Snyder made a new Big Splash Decision, talking Joe Gibbs into coming back into coaching. And looking at the stats, I have to say, when you see the overall body of work of the Redskins under Dan Snyder, as well as what Joe Gibbs accomplished, I don’t think anyone can say he tarnished his legend by coming back. I think he actually improved it to be honest with you. In fact, this week as the Redskins are for all intents and purposes eliminated from playoff contention, the locker room talk you hear is how in ’05 and ’07 they had a ridiculous end of the season run to make the playoffs. Those were two of Joe Gibbs’ three years coming back. They went 6-2 at home in ’05, 3-5 in ’06, and 5-3 in ’07, earning a wild card berth to the playoffs the first and last of those years (when they perfectly split their road games 4-4, going 2-6 away in ’06, and proving the formula for success mentioned earlier to be true). Three playoff games in two appearances, all of them on the road, and a pair of losses to the Seahawks, and Joe Gibbs was done. The whole Sean Taylor thing drained him, as well as trying to create a winning environment in a doomed climate like FedEx Field.
Snyder did a reverse Big Splash after Gibbs left, hiring Jim Zorn as an offensive coordinator first, without a head coach, then promoting him after a couple of intense sleepovers with Vinny Cerrato at his mansion on the Potomac, grilling Zorn’s coaching philosophy by using Madden in franchise mode. Zorn’s first year in 2008, it was another perfectly mediocre split, again, 4-4 at home, 4-4 on the road, 8-8, as stay medium as you could get. It was also the fourth 4-4 home record in FedEx’s 12 year history (as well as the 9th time they didn’t get over 8 wins on the year).

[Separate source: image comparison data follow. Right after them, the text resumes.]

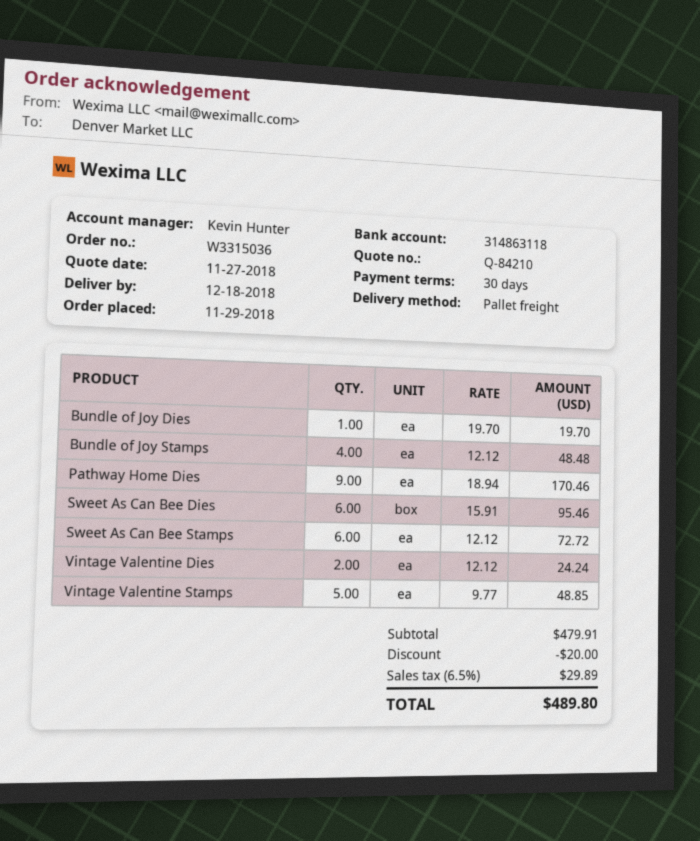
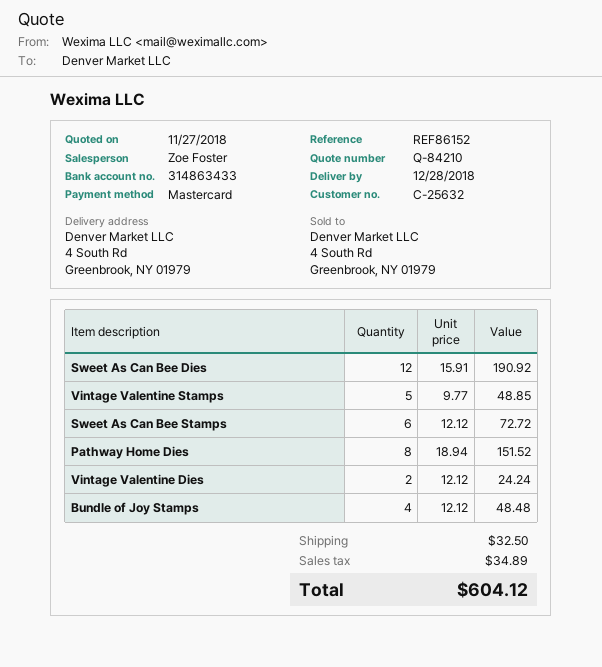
delivery date: 2018-12-18 -> 2018-12-28
sales rep: Kevin Hunter -> Zoe Foster
bank account: 314863118 -> 314863433
Bundle of Joy Dies: 1 x 19.70 = 19.70 -> none
Pathway Home Dies: 9 x 18.94 = 170.46 -> 8 x 18.94 = 151.52
Sweet As Can Bee Dies: 6 x 15.91 = 95.46 -> 12 x 15.91 = 190.92
discount: 20.00 -> none
shipping: none -> 32.50
tax: 29.89 -> 34.89
total: 489.80 -> 604.12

Zorn’s second year, the wheels had started to come off of what Joe Gibbs had built, and he only went 3-5 at home (plus a terrible 1-7 on the road), and Zorny was gone. Poor guy. I will always feel badly for Jim Zorn because the harshest mark on his coaching career is gonna simply be because he got caught up in Dan Snyder’s sphere of nonsense. What QB coach in the NFL is gonna turn down a coordinator offer? And if it somehow gets upgraded to head coach for no reason, who is gonna say no to that? Exactly.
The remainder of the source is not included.